11 Jane St. combines galleries, performance space and art studios in a renovated warehouse in Saugerties

11 Jane Street (photo by Dion Ogust)
Jennifer Hicks (photo by Miles Younger)

Jennifer Hicks, like many artists, has worn many hats in her lifetime: performance artist, dance and movement teacher, installation artist and fine art painter. Earlier this spring, she opened a performance and art installation space in which to bring all that experience together under one roof, launching “11 Jane St.” in Saugerties – named after the address where it is located, just off Partition Street in the heart of the village.

Installed in a renovated 19andHicks has a warehouse dating back to the last century, the new venture is designed to function as an arts incubator: a place where artists-in-residence can create new performance and installation work and exhibit the results. of their efforts. “It doesn’t have to be brand new work,” says Hicks, “but it has to be work developed with the space in mind. The idea is that people see the space and are inspired by it, and are influenced by being in Saugerties. The building is not zoned for living, so artists-in-residence will be housed in nearby accommodation within walking distance. Artists in residence will offer classes and talks to support the space, and their month of work will end with a performance.

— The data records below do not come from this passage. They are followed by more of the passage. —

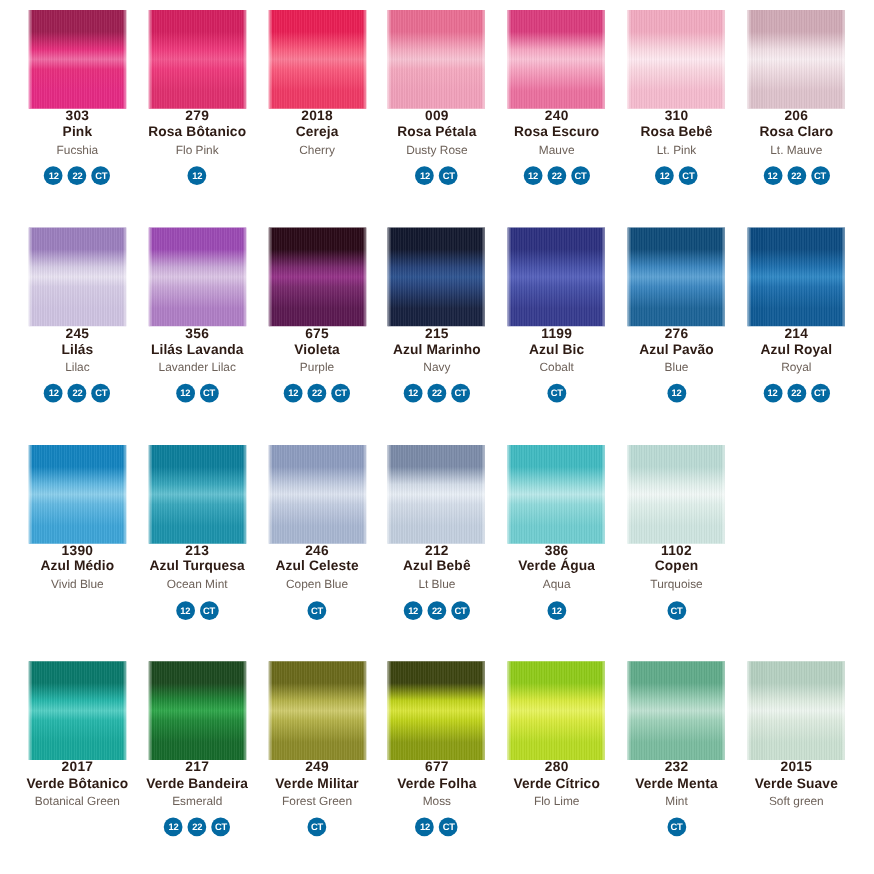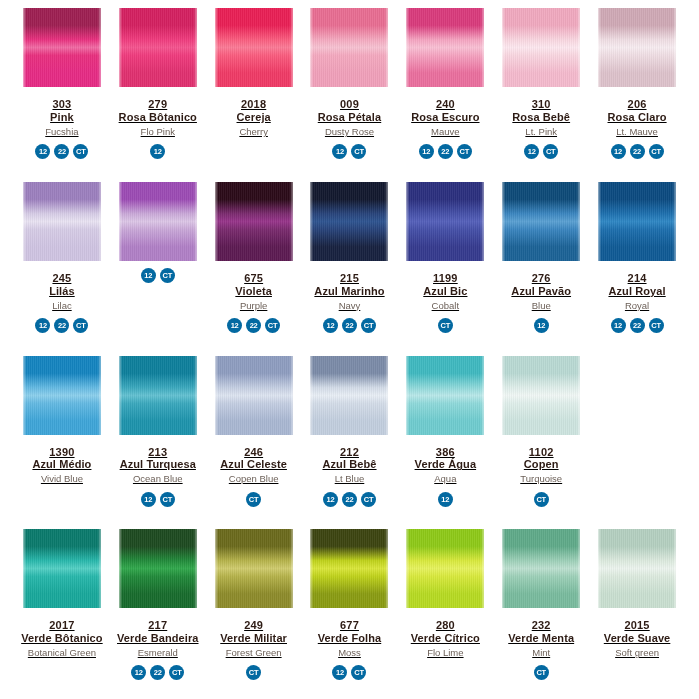"303" .labels { margin-top: 11px -> none; text-decoration: underline -> none }
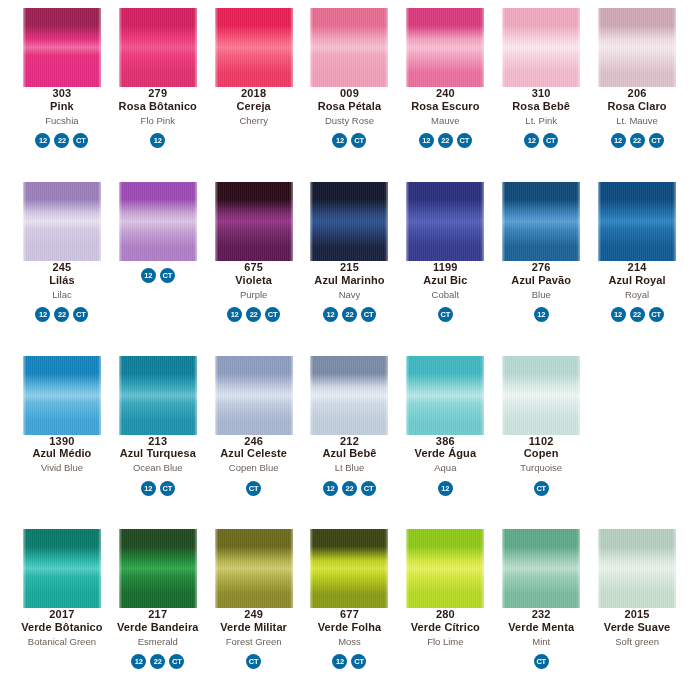"356" div.labels { html: none -> <div> <div>356</div> <div>Lilás Lavanda</div> <div>Lavander Lilac</div> </div> }
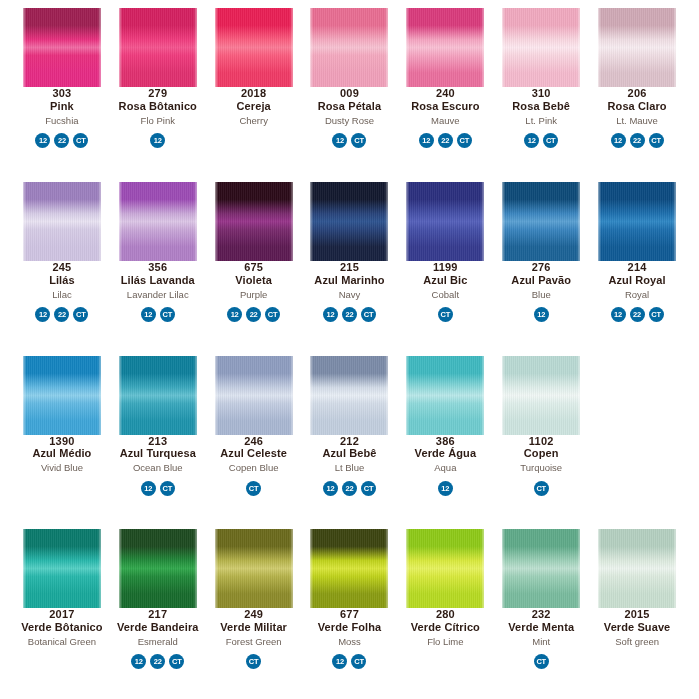"Ocean Blue" div.alt { text: Blue -> Mint }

With 11 Jane St. being launched so recently, Hicks says she knows it will evolve over time. But having been involved in performance collectives for decades and having previously run performance halls inside warehouses, she knows the kind of atmosphere she wants to foster. “There are a lot of galleries, but there’s something about having a space where you can create work, where you can work. And having the combination…”

The ground floor of 11 Jane St. is divided into a front gallery, entrance to the street, and a rear gallery with a “suspended” dance floor that acts as a shock absorber, designed to facilitate the movement and performance of the body. The rear gallery will be used for performance and movement art classes as well as art installations, and the front gallery – at least until the end of the year – has been given over to the art gallery contemporary Jen Dragon’s reimagined Cross, which until its recent closure was housed in a space on nearby Partition Street.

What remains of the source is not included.